> **Extracted material**:
=== Begin Enclosure ===

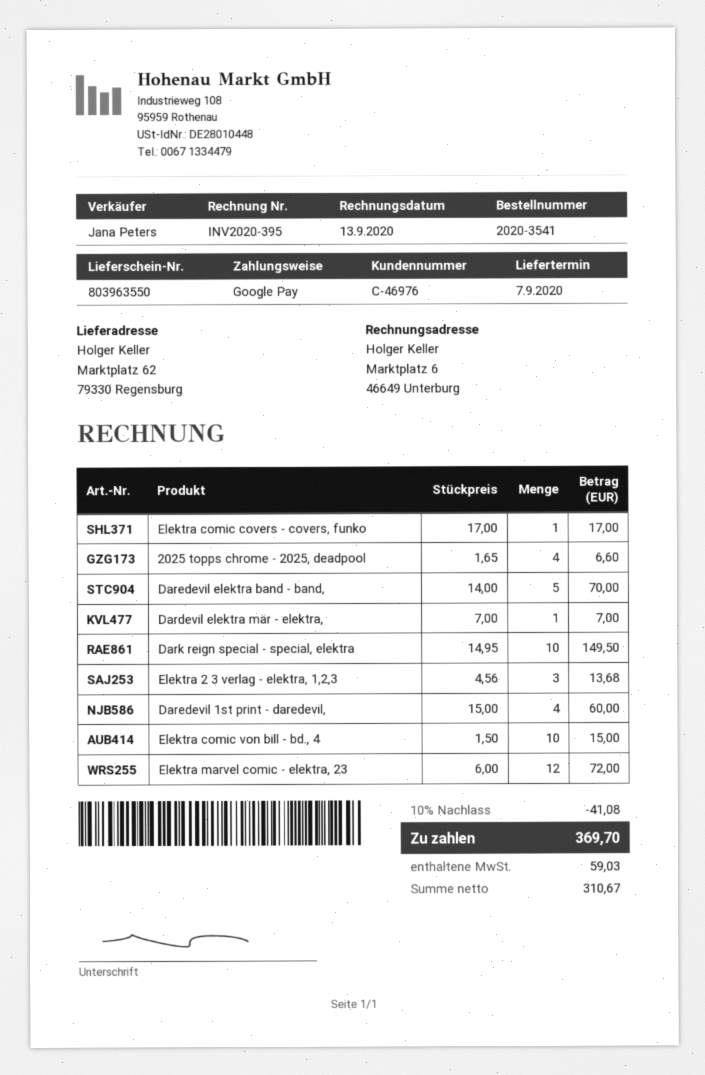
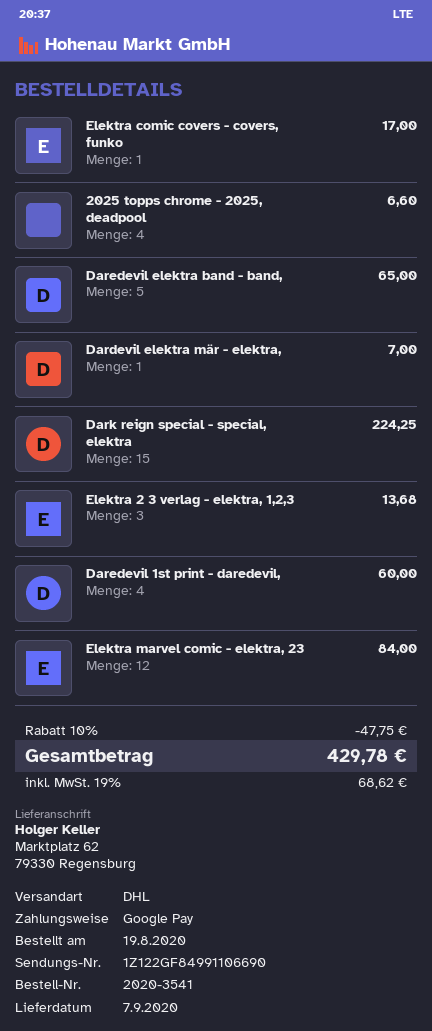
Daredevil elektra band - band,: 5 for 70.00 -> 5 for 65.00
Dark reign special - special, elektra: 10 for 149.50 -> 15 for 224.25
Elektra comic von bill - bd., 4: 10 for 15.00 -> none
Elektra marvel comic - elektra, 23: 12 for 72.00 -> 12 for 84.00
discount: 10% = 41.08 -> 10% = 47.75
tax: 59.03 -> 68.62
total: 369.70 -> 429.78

=== End Enclosure ===
=== Begin Enclosure ===

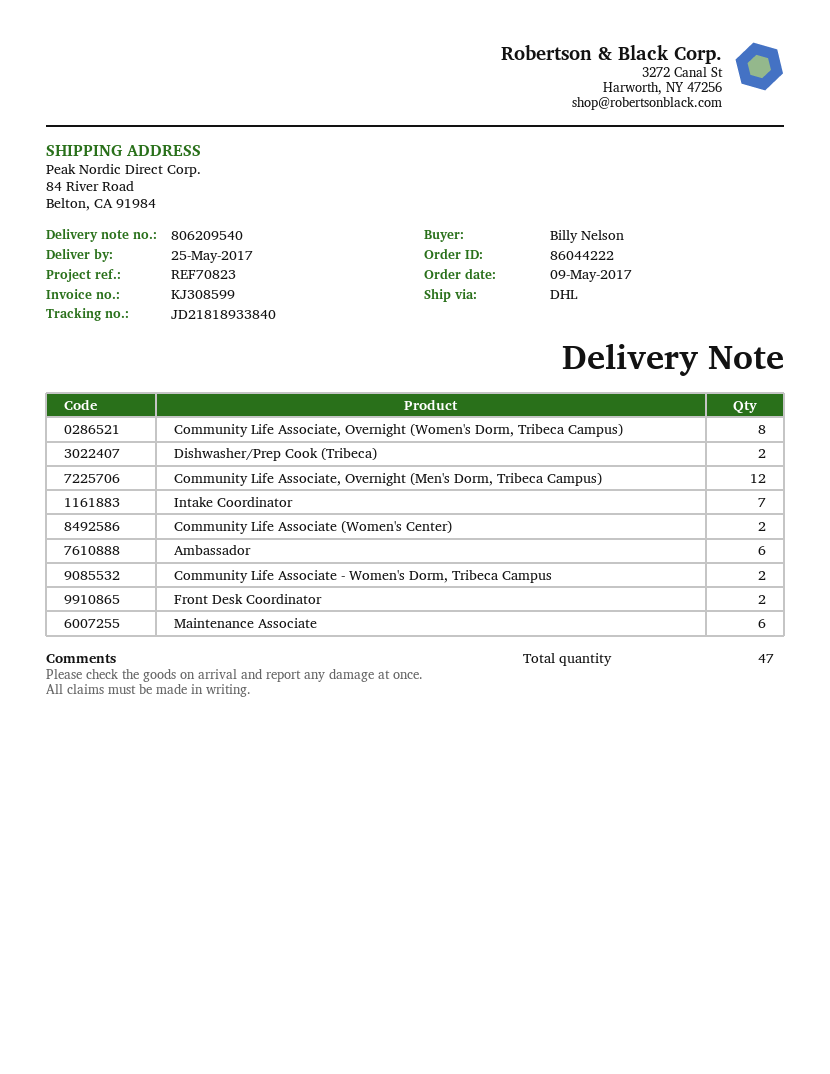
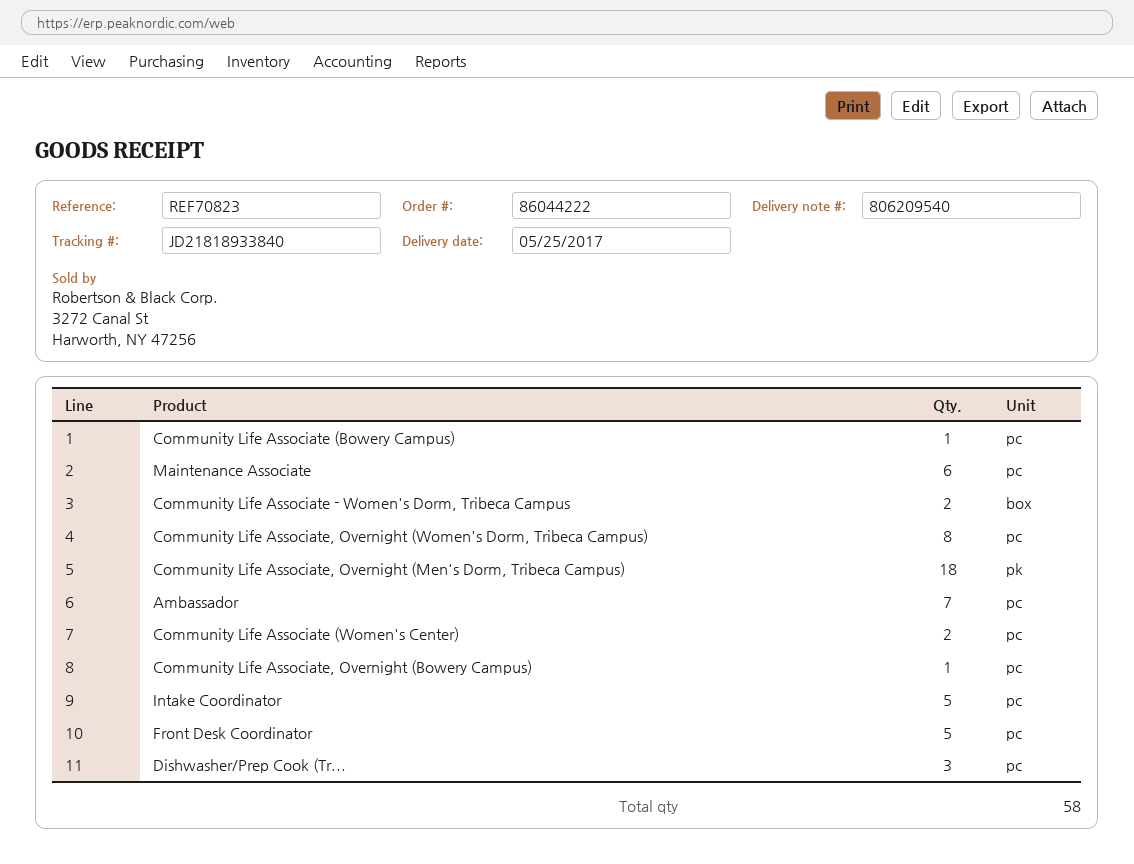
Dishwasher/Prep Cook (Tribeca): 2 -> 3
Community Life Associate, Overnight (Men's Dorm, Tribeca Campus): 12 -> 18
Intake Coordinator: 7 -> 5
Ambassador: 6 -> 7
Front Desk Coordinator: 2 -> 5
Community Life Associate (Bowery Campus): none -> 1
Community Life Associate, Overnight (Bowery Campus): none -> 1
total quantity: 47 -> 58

=== End Enclosure ===
=== Begin Enclosure ===

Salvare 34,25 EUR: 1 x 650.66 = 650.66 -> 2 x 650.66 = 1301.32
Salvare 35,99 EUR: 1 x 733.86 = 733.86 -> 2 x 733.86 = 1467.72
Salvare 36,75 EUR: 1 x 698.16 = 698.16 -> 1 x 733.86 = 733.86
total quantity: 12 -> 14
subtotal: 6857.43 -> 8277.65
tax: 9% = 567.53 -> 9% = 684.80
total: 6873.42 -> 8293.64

=== End Enclosure ===

> **Exercise**: Repeat exactly the lines of the listing above, from the one with "Daredevil elektra band" down to the one with "total: 369.70 -> 429.78"; both of those lines belong in the range.

> **Problem solution**:
Daredevil elektra band - band,: 5 for 70.00 -> 5 for 65.00
Dark reign special - special, elektra: 10 for 149.50 -> 15 for 224.25
Elektra comic von bill - bd., 4: 10 for 15.00 -> none
Elektra marvel comic - elektra, 23: 12 for 72.00 -> 12 for 84.00
discount: 10% = 41.08 -> 10% = 47.75
tax: 59.03 -> 68.62
total: 369.70 -> 429.78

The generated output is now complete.